Hello @Renukappa Sresty D P ,
Welcome to Microsoft Q&A Platform. Thank you for reaching out & hope you are doing well.
If I understand correctly, you are not able to access VMs in Vnet B from your ExpressRoute connected on-premises. Please correct me if my understanding is wrong.
As mentioned in the below document,
When you peer virtual networks that share a single Azure ExpressRoute connection, the traffic between them goes through the peering relationship. That traffic uses the Azure backbone network. You can still use local gateways in each virtual network to connect to the on-premises circuit. Otherwise, you can use a shared gateway and configure transit for on-premises connectivity.

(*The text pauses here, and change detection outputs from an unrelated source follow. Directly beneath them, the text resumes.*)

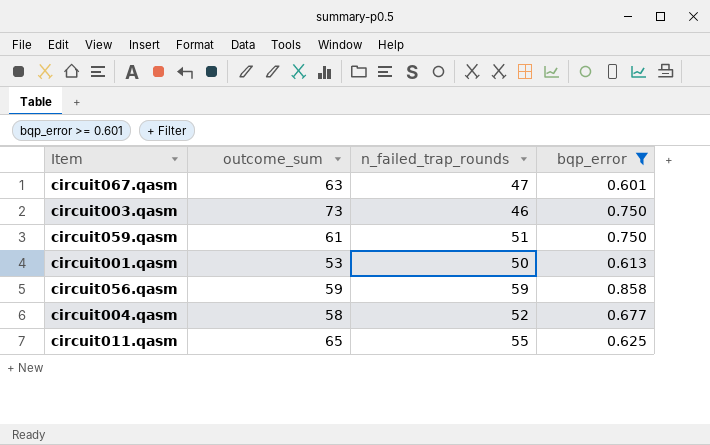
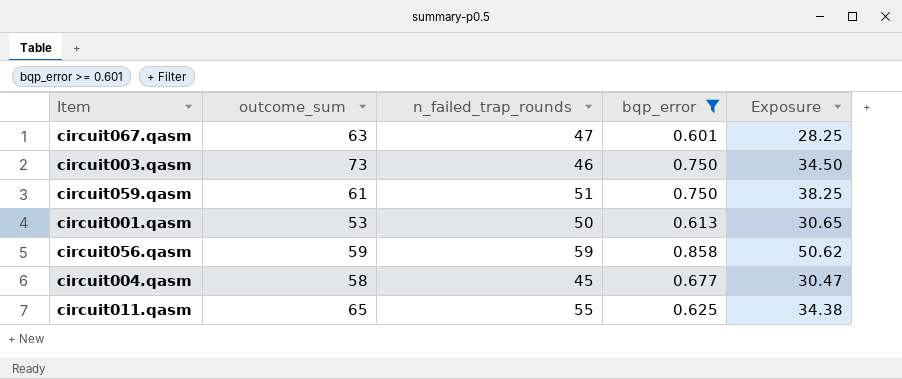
column Exposure | formula: none -> [n_failed_trap_rounds] * [bqp_error]
circuit004.qasm | n_failed_trap_rounds: 52 -> 45

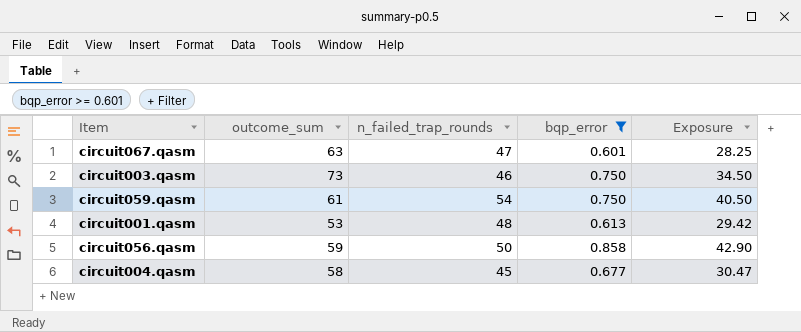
row circuit011.qasm: 65 | 55 | 0.625 | 34.38 -> none
circuit059.qasm | n_failed_trap_rounds: 51 -> 54
circuit059.qasm | Exposure: 38.25 -> 40.50
circuit001.qasm | n_failed_trap_rounds: 50 -> 48
circuit001.qasm | Exposure: 30.65 -> 29.42
circuit056.qasm | n_failed_trap_rounds: 59 -> 50
circuit056.qasm | Exposure: 50.62 -> 42.90

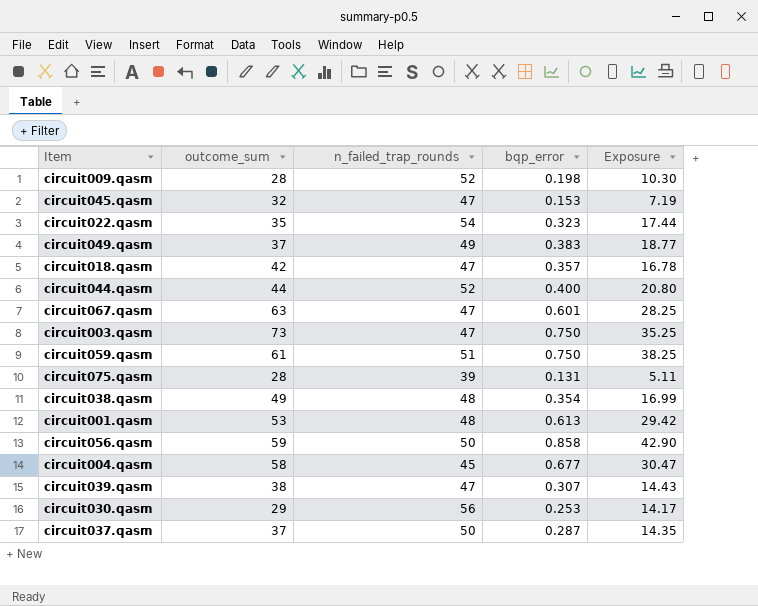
filter: bqp_error >= 0.601 -> none
circuit003.qasm | n_failed_trap_rounds: 46 -> 47
circuit003.qasm | Exposure: 34.50 -> 35.25
circuit059.qasm | n_failed_trap_rounds: 54 -> 51
circuit059.qasm | Exposure: 40.50 -> 38.25

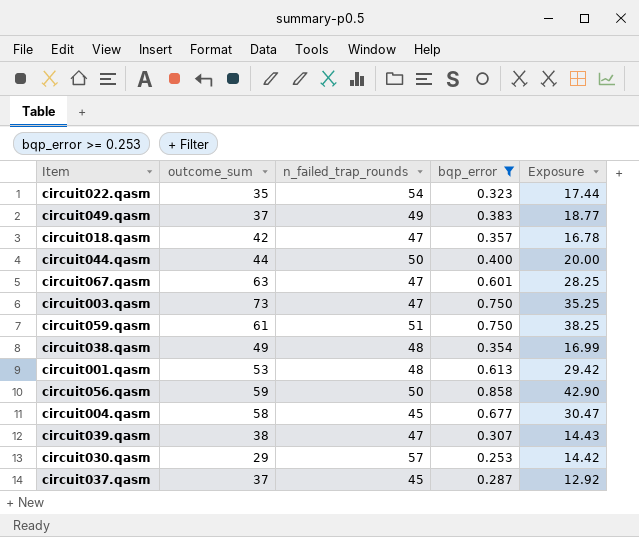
filter: none -> bqp_error >= 0.253
circuit044.qasm | n_failed_trap_rounds: 52 -> 50
circuit044.qasm | Exposure: 20.80 -> 20.00
circuit030.qasm | n_failed_trap_rounds: 56 -> 57
circuit030.qasm | Exposure: 14.17 -> 14.42
circuit037.qasm | n_failed_trap_rounds: 50 -> 45
circuit037.qasm | Exposure: 14.35 -> 12.92

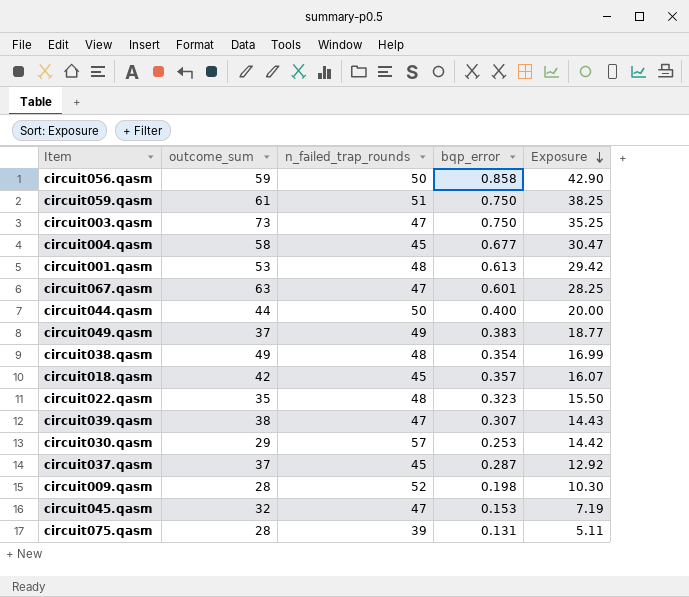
filter: bqp_error >= 0.253 -> none
row order: none -> Exposure descending
circuit018.qasm | n_failed_trap_rounds: 47 -> 45
circuit018.qasm | Exposure: 16.78 -> 16.07
circuit022.qasm | n_failed_trap_rounds: 54 -> 48
circuit022.qasm | Exposure: 17.44 -> 15.50

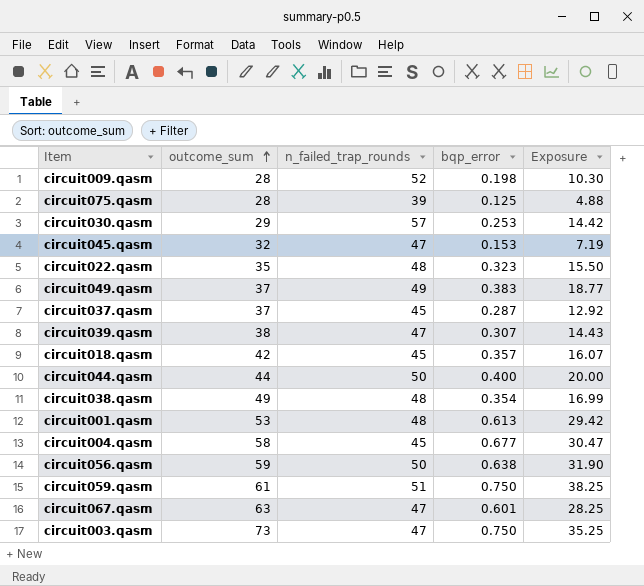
row order: Exposure descending -> outcome_sum ascending
circuit075.qasm | bqp_error: 0.131 -> 0.125
circuit075.qasm | Exposure: 5.11 -> 4.88
circuit056.qasm | bqp_error: 0.858 -> 0.638
circuit056.qasm | Exposure: 42.90 -> 31.90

Since you are using a hub and spoke architecture and the Vnet A and Vnet B doesn't share a single ExpressRoute connection, the on-premises connectivity should be configured using the transit gateway setting in the Vnet peering. Gateway Transit is a peering property that enables a virtual network to utilize a VPN/ExpressRoute gateway in a peered virtual network. Gateway transit works for both cross premises and network-to-network connectivity.
However, in point 2, you mentioned "We connected <==VnetB==> another on-prem via S2S VPN, its working fine", so I believe you have a VPN gateway configured in Vnet B, and hence configuring transit gateway will not be possible in this case. If the spoke virtual network already has a VPN gateway, the Use remote gateway option isn't supported on the spoke virtual network. This is because of a virtual network peering limitation.
In your current setup, there are only 2 options to provide connectivity from on-prem to Azure VM in Vnet B via Express Route:
- Connect your Vnet B to your ExpressRoute circuit directly by creating an ExpressRoute gateway in Vnet B (co-existence with the already existing VPN gateway).
You can link the spoke Vnet to the ExpressRoute circuit directly for communication between the spoke Vnet and on-premises. You can link up to 10 virtual networks on a standard ExpressRoute circuit, and up to 100 on a premium ExpressRoute circuit.
- Remove the VPN gateway from Vnet B and deploy it in Vnet A along with the ExpressRoute gateway as a co-existence setup and then enable gateway transit in the Vnet B peering. You can configure your network where some sites connect directly to Azure over Site-to-Site VPN, and some sites connect through ExpressRoute.
https://learn.microsoft.com/en-us/azure/expressroute/how-to-configure-coexisting-gateway-portal
https://learn.microsoft.com/en-us/azure/vpn-gateway/vpn-gateway-peering-gateway-transit
While enabling the gateway transit option, you need to make sure that the Vnet B is using the remote virtual network's (Vnet A ExpressRoute) gateway and Traffic to remote virtual network & Traffic forwarded from remote virtual network are set to Allow for both side Vnet peerings.
Option 1 will be expensive as it will have 3 gateways in total, so my suggestion is to go for option 2.
If you go with option 2, you can also enable connectivity between your local network that is connected to ExpressRoute and other local network that is connected to a site-to-site VPN connection by enabling BGP and setting up Azure Route Server (if needed in the future).
Kindly let us know if the above helps or you need further assistance on this issue.